Da mesma forma, um ensaio clínico randomizado realizado nos Estados Unidos com 184 gestantes, com um objetivo similar, também mostrou que apenas uma sessão de intervenção não alterou o uso de álcool durante a gestação (Osterman, Carle, Ammerman, & Gates, 2014). Além disso, outra pesquisa conduzida com gestantes na Virgínia também chegou a resultados semelhantes (Ingersoll, Ceperich, Hettema, Farrell-Carnahan, & Penberthy, 2013).
Em suma, a investigação sobre fatores que modificam ou não o comportamento da gestante e sua motivação para cessar o consumo de substâncias devem ser implementados e pensados pelos profissionais de saúde, utilizando tecnologias leves, mesmo que de forma não presencial, como a ligação telefônica, que foi considerada efetiva nesta pesquisa como suplemento da aplicação de Intervenções Breves (Reese et al., 2023).
Conclusão e implicações para a prática clínica
Este é o primeiro estudo brasileiro que testou o monitoramento por via telefônica como suplemento para a aplicação de Intervenções Breves entre gestantes usuárias de álcool no Brasil. O ponto forte observado foi a evidência da efetividade desse monitoramento, por meio de orientações e estratégias de entrevista motivacional, visando promover continuamente a adesão de metas assumidas durante a implementação das Intervenções Breves. O acompanhamento semanal por ligação telefónica foi associado a mudanças significativas no comportamento de consumir álcool durante a gestação.

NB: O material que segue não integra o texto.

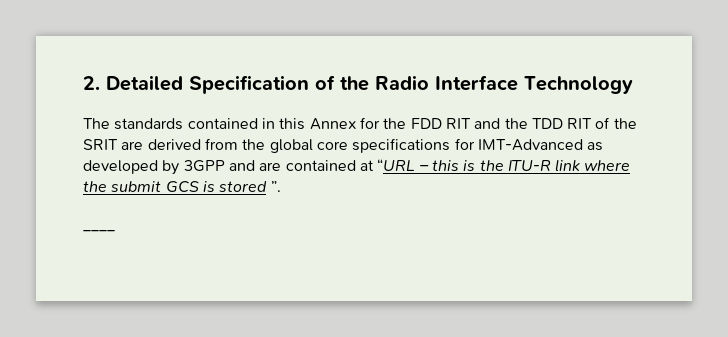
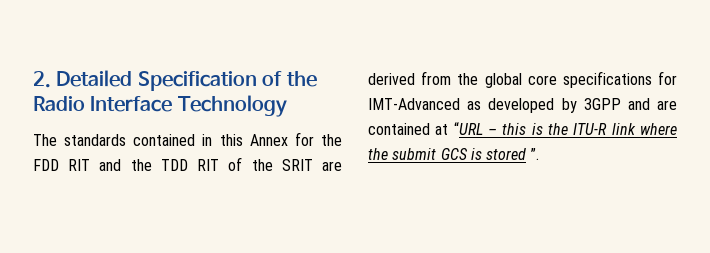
- ____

A contribuição deste estudo para o campo em que se insere foca-se no êxito obtido do monitoramento contínuo após intervenções breves, voltados a melhora nas taxas de abstinência de álcool, importante e necessária durante a gravidez. Posteriores ensaios clínicos sobre essa temática com maiores amostras, na perspectiva de rastrear e realizar intervenções breves de uso de álcool com gestantes, necessitam ser realizados para apoiarem o resultado das intervenções que foram realizadas neste estudo. Além disso, outros estudos também poderiam testar a efetividade dessas intervenções acrescidas de monitoramento telefônico para outras substâncias, ampliando o escopo da pesquisa e suas implicações clínicas.
Apesar da robustez dos resultados encontrados, houve algumas limitações importantes, como o reduzido número da amostra randomizada e as perdas durante as etapas executadas.